Produce word for word the lines of the data below running from the one that has "8 for 479.92" to the one that has "Winter scene glass", inclusive, and no others.

'''

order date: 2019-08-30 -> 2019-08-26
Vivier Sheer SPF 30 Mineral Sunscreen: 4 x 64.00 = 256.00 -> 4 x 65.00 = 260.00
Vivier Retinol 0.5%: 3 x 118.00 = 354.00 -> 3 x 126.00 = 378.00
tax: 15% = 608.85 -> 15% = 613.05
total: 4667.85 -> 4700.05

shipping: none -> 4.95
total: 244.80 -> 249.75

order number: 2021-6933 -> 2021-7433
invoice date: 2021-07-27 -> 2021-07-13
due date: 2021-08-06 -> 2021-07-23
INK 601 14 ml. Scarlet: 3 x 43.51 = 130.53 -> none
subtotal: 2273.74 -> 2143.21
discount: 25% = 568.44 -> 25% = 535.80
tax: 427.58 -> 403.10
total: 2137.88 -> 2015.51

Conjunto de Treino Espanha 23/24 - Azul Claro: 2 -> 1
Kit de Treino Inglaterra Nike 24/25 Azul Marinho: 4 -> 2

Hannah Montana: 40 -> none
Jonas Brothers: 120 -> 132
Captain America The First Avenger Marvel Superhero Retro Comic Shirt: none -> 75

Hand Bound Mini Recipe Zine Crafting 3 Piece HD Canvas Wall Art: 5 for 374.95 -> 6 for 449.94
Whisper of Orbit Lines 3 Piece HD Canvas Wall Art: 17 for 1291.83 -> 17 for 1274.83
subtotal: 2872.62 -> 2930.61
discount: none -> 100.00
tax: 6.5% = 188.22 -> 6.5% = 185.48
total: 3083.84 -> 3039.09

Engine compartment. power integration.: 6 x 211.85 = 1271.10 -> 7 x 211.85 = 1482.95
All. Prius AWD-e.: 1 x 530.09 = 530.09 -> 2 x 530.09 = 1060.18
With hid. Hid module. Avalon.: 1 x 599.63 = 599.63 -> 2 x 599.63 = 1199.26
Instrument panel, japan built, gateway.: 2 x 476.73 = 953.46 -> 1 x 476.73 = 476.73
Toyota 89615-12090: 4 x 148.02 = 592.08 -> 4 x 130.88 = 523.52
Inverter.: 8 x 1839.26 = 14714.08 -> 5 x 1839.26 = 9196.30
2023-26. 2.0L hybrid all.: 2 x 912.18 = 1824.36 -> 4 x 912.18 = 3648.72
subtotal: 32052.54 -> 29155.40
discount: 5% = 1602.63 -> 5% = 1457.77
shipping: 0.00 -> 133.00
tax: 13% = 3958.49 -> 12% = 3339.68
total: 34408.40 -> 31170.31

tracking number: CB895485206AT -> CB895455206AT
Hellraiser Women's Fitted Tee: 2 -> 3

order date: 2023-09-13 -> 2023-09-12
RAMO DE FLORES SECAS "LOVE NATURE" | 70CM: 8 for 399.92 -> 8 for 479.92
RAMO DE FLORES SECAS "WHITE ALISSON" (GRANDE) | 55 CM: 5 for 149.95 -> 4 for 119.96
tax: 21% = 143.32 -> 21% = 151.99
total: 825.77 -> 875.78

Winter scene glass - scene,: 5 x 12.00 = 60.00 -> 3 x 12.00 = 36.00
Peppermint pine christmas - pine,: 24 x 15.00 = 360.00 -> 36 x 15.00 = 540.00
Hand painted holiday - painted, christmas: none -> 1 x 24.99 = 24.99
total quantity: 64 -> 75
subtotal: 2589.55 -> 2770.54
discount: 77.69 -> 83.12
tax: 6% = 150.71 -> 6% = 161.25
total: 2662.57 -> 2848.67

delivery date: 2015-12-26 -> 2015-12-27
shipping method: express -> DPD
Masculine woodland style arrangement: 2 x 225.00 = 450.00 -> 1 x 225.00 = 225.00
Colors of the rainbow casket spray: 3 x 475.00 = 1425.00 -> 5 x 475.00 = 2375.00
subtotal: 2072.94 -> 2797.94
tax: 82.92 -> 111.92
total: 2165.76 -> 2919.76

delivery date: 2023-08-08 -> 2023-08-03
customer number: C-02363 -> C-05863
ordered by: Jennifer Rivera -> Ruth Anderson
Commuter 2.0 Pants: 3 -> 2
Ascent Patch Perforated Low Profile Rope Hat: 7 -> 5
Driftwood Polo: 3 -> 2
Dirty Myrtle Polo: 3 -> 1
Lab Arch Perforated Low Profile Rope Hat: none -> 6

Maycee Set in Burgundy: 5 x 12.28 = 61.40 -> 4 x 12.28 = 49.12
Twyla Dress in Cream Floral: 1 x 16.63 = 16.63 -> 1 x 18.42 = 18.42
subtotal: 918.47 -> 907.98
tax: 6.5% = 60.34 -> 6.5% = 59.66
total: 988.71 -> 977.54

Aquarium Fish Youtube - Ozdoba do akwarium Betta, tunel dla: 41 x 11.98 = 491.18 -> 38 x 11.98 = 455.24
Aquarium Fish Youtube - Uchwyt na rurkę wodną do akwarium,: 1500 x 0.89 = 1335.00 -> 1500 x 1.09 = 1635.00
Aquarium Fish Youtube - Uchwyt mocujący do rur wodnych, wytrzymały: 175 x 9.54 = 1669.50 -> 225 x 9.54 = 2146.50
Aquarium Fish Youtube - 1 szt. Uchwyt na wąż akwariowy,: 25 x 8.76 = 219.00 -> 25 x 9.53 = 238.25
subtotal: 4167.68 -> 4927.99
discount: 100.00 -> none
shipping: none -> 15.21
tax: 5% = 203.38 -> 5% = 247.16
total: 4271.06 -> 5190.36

'''

EXERCISE ANSWER -
RAMO DE FLORES SECAS "LOVE NATURE" | 70CM: 8 for 399.92 -> 8 for 479.92
RAMO DE FLORES SECAS "WHITE ALISSON" (GRANDE) | 55 CM: 5 for 149.95 -> 4 for 119.96
tax: 21% = 143.32 -> 21% = 151.99
total: 825.77 -> 875.78

Winter scene glass - scene,: 5 x 12.00 = 60.00 -> 3 x 12.00 = 36.00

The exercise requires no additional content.